> [WORK REQUEST] Please repeat all the entries. Nothing may differ.

> [THE DATA]
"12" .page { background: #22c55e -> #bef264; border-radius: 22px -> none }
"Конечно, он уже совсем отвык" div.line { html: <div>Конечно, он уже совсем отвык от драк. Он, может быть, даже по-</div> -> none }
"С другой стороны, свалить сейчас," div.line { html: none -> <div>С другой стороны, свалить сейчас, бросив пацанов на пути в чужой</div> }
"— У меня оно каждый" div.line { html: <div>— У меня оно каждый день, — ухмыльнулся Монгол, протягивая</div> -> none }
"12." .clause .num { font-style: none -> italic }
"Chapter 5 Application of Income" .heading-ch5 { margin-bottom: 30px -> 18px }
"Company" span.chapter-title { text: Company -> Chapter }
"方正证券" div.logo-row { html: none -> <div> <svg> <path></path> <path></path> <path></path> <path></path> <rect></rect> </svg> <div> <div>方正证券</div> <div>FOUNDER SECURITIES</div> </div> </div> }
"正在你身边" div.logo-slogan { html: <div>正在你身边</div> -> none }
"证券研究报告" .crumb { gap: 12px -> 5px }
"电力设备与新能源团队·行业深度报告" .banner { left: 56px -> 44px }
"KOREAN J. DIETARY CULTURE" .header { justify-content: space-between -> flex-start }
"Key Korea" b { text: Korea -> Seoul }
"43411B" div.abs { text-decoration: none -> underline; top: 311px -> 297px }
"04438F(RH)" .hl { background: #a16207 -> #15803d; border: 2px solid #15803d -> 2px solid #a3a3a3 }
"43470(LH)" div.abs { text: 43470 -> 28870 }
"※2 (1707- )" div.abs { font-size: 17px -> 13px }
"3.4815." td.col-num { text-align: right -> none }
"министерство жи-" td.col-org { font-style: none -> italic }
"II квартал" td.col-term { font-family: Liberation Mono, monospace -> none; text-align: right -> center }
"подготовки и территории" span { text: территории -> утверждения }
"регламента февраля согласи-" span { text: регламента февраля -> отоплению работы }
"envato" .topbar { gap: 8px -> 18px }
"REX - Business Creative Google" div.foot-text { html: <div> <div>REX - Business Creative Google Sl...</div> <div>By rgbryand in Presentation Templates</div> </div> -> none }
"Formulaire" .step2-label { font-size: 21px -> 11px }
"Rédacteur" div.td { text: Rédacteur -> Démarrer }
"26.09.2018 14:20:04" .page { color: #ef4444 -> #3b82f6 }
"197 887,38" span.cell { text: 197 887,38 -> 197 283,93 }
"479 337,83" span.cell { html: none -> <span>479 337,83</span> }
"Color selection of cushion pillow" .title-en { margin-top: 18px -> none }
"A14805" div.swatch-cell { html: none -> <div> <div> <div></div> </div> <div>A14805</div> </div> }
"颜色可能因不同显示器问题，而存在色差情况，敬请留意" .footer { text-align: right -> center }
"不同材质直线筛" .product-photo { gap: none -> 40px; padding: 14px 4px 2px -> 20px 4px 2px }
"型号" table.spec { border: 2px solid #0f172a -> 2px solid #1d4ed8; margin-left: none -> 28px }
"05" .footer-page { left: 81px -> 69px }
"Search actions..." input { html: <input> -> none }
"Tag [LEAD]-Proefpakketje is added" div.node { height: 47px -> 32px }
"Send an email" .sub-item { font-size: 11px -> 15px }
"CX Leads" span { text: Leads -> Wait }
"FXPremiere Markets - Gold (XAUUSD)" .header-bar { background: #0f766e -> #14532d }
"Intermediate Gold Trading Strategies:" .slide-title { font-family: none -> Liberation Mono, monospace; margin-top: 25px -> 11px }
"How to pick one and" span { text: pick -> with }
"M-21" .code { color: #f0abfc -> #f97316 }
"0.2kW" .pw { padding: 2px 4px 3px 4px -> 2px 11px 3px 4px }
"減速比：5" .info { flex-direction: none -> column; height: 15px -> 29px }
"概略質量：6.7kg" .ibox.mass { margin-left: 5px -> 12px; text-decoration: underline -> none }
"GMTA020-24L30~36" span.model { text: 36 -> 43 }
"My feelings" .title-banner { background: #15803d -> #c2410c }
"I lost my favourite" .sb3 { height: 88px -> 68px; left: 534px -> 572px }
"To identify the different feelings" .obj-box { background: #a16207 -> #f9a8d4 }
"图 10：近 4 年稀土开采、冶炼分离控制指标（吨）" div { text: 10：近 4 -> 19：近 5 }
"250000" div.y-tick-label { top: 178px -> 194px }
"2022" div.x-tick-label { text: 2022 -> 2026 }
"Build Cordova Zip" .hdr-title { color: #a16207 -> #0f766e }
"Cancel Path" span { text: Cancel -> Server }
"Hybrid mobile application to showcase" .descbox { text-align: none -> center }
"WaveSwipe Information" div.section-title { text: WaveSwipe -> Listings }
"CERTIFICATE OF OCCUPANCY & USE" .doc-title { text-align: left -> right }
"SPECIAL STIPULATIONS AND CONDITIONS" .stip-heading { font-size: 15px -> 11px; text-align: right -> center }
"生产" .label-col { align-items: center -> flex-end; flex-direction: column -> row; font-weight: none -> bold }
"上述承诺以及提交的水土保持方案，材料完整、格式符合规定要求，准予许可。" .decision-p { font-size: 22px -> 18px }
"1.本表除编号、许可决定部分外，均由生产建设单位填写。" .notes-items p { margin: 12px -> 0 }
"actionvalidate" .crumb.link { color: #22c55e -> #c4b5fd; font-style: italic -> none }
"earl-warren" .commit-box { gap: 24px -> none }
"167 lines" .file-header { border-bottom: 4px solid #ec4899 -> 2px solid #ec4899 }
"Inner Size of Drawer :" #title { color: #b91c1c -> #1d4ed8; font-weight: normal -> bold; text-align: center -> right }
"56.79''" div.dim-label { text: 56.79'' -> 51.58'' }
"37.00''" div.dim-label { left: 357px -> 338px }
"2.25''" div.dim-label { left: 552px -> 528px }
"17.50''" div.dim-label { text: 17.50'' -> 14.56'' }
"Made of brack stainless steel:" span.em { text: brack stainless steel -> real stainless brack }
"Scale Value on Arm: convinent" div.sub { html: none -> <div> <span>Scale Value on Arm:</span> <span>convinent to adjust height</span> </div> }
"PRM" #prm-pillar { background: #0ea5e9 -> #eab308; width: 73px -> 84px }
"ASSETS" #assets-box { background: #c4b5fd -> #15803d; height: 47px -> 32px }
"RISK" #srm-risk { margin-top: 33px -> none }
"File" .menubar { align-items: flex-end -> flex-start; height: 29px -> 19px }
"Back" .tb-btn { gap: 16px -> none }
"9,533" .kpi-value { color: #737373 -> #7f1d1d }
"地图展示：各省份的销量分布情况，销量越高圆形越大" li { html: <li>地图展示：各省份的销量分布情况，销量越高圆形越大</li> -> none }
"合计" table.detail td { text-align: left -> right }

> [WRITTEN SOLUTION]
"12" .page { background: #22c55e -> #bef264; border-radius: 22px -> none }
"Конечно, он уже совсем отвык" div.line { html: <div>Конечно, он уже совсем отвык от драк. Он, может быть, даже по-</div> -> none }
"С другой стороны, свалить сейчас," div.line { html: none -> <div>С другой стороны, свалить сейчас, бросив пацанов на пути в чужой</div> }
"— У меня оно каждый" div.line { html: <div>— У меня оно каждый день, — ухмыльнулся Монгол, протягивая</div> -> none }
"12." .clause .num { font-style: none -> italic }
"Chapter 5 Application of Income" .heading-ch5 { margin-bottom: 30px -> 18px }
"Company" span.chapter-title { text: Company -> Chapter }
"方正证券" div.logo-row { html: none -> <div> <svg> <path></path> <path></path> <path></path> <path></path> <rect></rect> </svg> <div> <div>方正证券</div> <div>FOUNDER SECURITIES</div> </div> </div> }
"正在你身边" div.logo-slogan { html: <div>正在你身边</div> -> none }
"证券研究报告" .crumb { gap: 12px -> 5px }
"电力设备与新能源团队·行业深度报告" .banner { left: 56px -> 44px }
"KOREAN J. DIETARY CULTURE" .header { justify-content: space-between -> flex-start }
"Key Korea" b { text: Korea -> Seoul }
"43411B" div.abs { text-decoration: none -> underline; top: 311px -> 297px }
"04438F(RH)" .hl { background: #a16207 -> #15803d; border: 2px solid #15803d -> 2px solid #a3a3a3 }
"43470(LH)" div.abs { text: 43470 -> 28870 }
"※2 (1707- )" div.abs { font-size: 17px -> 13px }
"3.4815." td.col-num { text-align: right -> none }
"министерство жи-" td.col-org { font-style: none -> italic }
"II квартал" td.col-term { font-family: Liberation Mono, monospace -> none; text-align: right -> center }
"подготовки и территории" span { text: территории -> утверждения }
"регламента февраля согласи-" span { text: регламента февраля -> отоплению работы }
"envato" .topbar { gap: 8px -> 18px }
"REX - Business Creative Google" div.foot-text { html: <div> <div>REX - Business Creative Google Sl...</div> <div>By rgbryand in Presentation Templates</div> </div> -> none }
"Formulaire" .step2-label { font-size: 21px -> 11px }
"Rédacteur" div.td { text: Rédacteur -> Démarrer }
"26.09.2018 14:20:04" .page { color: #ef4444 -> #3b82f6 }
"197 887,38" span.cell { text: 197 887,38 -> 197 283,93 }
"479 337,83" span.cell { html: none -> <span>479 337,83</span> }
"Color selection of cushion pillow" .title-en { margin-top: 18px -> none }
"A14805" div.swatch-cell { html: none -> <div> <div> <div></div> </div> <div>A14805</div> </div> }
"颜色可能因不同显示器问题，而存在色差情况，敬请留意" .footer { text-align: right -> center }
"不同材质直线筛" .product-photo { gap: none -> 40px; padding: 14px 4px 2px -> 20px 4px 2px }
"型号" table.spec { border: 2px solid #0f172a -> 2px solid #1d4ed8; margin-left: none -> 28px }
"05" .footer-page { left: 81px -> 69px }
"Search actions..." input { html: <input> -> none }
"Tag [LEAD]-Proefpakketje is added" div.node { height: 47px -> 32px }
"Send an email" .sub-item { font-size: 11px -> 15px }
"CX Leads" span { text: Leads -> Wait }
"FXPremiere Markets - Gold (XAUUSD)" .header-bar { background: #0f766e -> #14532d }
"Intermediate Gold Trading Strategies:" .slide-title { font-family: none -> Liberation Mono, monospace; margin-top: 25px -> 11px }
"How to pick one and" span { text: pick -> with }
"M-21" .code { color: #f0abfc -> #f97316 }
"0.2kW" .pw { padding: 2px 4px 3px 4px -> 2px 11px 3px 4px }
"減速比：5" .info { flex-direction: none -> column; height: 15px -> 29px }
"概略質量：6.7kg" .ibox.mass { margin-left: 5px -> 12px; text-decoration: underline -> none }
"GMTA020-24L30~36" span.model { text: 36 -> 43 }
"My feelings" .title-banner { background: #15803d -> #c2410c }
"I lost my favourite" .sb3 { height: 88px -> 68px; left: 534px -> 572px }
"To identify the different feelings" .obj-box { background: #a16207 -> #f9a8d4 }
"图 10：近 4 年稀土开采、冶炼分离控制指标（吨）" div { text: 10：近 4 -> 19：近 5 }
"250000" div.y-tick-label { top: 178px -> 194px }
"2022" div.x-tick-label { text: 2022 -> 2026 }
"Build Cordova Zip" .hdr-title { color: #a16207 -> #0f766e }
"Cancel Path" span { text: Cancel -> Server }
"Hybrid mobile application to showcase" .descbox { text-align: none -> center }
"WaveSwipe Information" div.section-title { text: WaveSwipe -> Listings }
"CERTIFICATE OF OCCUPANCY & USE" .doc-title { text-align: left -> right }
"SPECIAL STIPULATIONS AND CONDITIONS" .stip-heading { font-size: 15px -> 11px; text-align: right -> center }
"生产" .label-col { align-items: center -> flex-end; flex-direction: column -> row; font-weight: none -> bold }
"上述承诺以及提交的水土保持方案，材料完整、格式符合规定要求，准予许可。" .decision-p { font-size: 22px -> 18px }
"1.本表除编号、许可决定部分外，均由生产建设单位填写。" .notes-items p { margin: 12px -> 0 }
"actionvalidate" .crumb.link { color: #22c55e -> #c4b5fd; font-style: italic -> none }
"earl-warren" .commit-box { gap: 24px -> none }
"167 lines" .file-header { border-bottom: 4px solid #ec4899 -> 2px solid #ec4899 }
"Inner Size of Drawer :" #title { color: #b91c1c -> #1d4ed8; font-weight: normal -> bold; text-align: center -> right }
"56.79''" div.dim-label { text: 56.79'' -> 51.58'' }
"37.00''" div.dim-label { left: 357px -> 338px }
"2.25''" div.dim-label { left: 552px -> 528px }
"17.50''" div.dim-label { text: 17.50'' -> 14.56'' }
"Made of brack stainless steel:" span.em { text: brack stainless steel -> real stainless brack }
"Scale Value on Arm: convinent" div.sub { html: none -> <div> <span>Scale Value on Arm:</span> <span>convinent to adjust height</span> </div> }
"PRM" #prm-pillar { background: #0ea5e9 -> #eab308; width: 73px -> 84px }
"ASSETS" #assets-box { background: #c4b5fd -> #15803d; height: 47px -> 32px }
"RISK" #srm-risk { margin-top: 33px -> none }
"File" .menubar { align-items: flex-end -> flex-start; height: 29px -> 19px }
"Back" .tb-btn { gap: 16px -> none }
"9,533" .kpi-value { color: #737373 -> #7f1d1d }
"地图展示：各省份的销量分布情况，销量越高圆形越大" li { html: <li>地图展示：各省份的销量分布情况，销量越高圆形越大</li> -> none }
"合计" table.detail td { text-align: left -> right }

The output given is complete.